■ **Problem to solve**:
Of all the lines below, return only those starting with the line holding "2022-08-14 | 평균최고기온(℃): 28.8 -> 31.7" and going on through the line holding "2022-02-15 | 최고기온(℃): 14.7 -> 12.7", exactly as written.
________________
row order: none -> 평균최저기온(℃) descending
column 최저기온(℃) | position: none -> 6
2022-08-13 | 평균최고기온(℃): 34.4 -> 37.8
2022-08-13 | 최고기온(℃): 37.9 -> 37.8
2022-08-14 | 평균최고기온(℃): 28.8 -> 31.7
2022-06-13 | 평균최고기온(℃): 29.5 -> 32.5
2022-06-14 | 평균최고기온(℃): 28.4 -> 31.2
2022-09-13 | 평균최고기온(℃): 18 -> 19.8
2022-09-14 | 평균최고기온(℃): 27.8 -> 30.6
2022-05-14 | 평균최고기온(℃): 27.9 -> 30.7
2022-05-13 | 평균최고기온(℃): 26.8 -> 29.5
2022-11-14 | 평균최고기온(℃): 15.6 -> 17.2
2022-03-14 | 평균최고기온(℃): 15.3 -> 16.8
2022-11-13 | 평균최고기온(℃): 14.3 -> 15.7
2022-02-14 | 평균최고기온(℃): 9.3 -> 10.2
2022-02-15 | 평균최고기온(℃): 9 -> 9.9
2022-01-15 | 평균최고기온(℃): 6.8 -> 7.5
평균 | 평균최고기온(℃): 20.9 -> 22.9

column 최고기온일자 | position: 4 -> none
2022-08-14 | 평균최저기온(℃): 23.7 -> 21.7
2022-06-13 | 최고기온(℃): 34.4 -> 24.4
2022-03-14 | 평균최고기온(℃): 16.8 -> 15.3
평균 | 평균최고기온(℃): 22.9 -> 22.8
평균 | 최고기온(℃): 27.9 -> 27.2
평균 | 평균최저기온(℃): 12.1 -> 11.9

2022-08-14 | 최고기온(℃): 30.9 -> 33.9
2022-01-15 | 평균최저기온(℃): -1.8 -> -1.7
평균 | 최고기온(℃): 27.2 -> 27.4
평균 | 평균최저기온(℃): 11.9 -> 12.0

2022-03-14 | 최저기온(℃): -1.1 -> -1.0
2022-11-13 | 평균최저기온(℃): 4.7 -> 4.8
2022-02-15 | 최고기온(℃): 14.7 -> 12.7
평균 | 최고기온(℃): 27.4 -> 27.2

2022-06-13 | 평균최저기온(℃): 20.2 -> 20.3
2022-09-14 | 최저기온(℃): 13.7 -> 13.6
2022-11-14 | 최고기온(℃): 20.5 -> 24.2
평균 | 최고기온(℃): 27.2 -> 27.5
________________
■ **Exercise answer**:
2022-08-14 | 평균최고기온(℃): 28.8 -> 31.7
2022-06-13 | 평균최고기온(℃): 29.5 -> 32.5
2022-06-14 | 평균최고기온(℃): 28.4 -> 31.2
2022-09-13 | 평균최고기온(℃): 18 -> 19.8
2022-09-14 | 평균최고기온(℃): 27.8 -> 30.6
2022-05-14 | 평균최고기온(℃): 27.9 -> 30.7
2022-05-13 | 평균최고기온(℃): 26.8 -> 29.5
2022-11-14 | 평균최고기온(℃): 15.6 -> 17.2
2022-03-14 | 평균최고기온(℃): 15.3 -> 16.8
2022-11-13 | 평균최고기온(℃): 14.3 -> 15.7
2022-02-14 | 평균최고기온(℃): 9.3 -> 10.2
2022-02-15 | 평균최고기온(℃): 9 -> 9.9
2022-01-15 | 평균최고기온(℃): 6.8 -> 7.5
평균 | 평균최고기온(℃): 20.9 -> 22.9

column 최고기온일자 | position: 4 -> none
2022-08-14 | 평균최저기온(℃): 23.7 -> 21.7
2022-06-13 | 최고기온(℃): 34.4 -> 24.4
2022-03-14 | 평균최고기온(℃): 16.8 -> 15.3
평균 | 평균최고기온(℃): 22.9 -> 22.8
평균 | 최고기온(℃): 27.9 -> 27.2
평균 | 평균최저기온(℃): 12.1 -> 11.9

2022-08-14 | 최고기온(℃): 30.9 -> 33.9
2022-01-15 | 평균최저기온(℃): -1.8 -> -1.7
평균 | 최고기온(℃): 27.2 -> 27.4
평균 | 평균최저기온(℃): 11.9 -> 12.0

2022-03-14 | 최저기온(℃): -1.1 -> -1.0
2022-11-13 | 평균최저기온(℃): 4.7 -> 4.8
2022-02-15 | 최고기온(℃): 14.7 -> 12.7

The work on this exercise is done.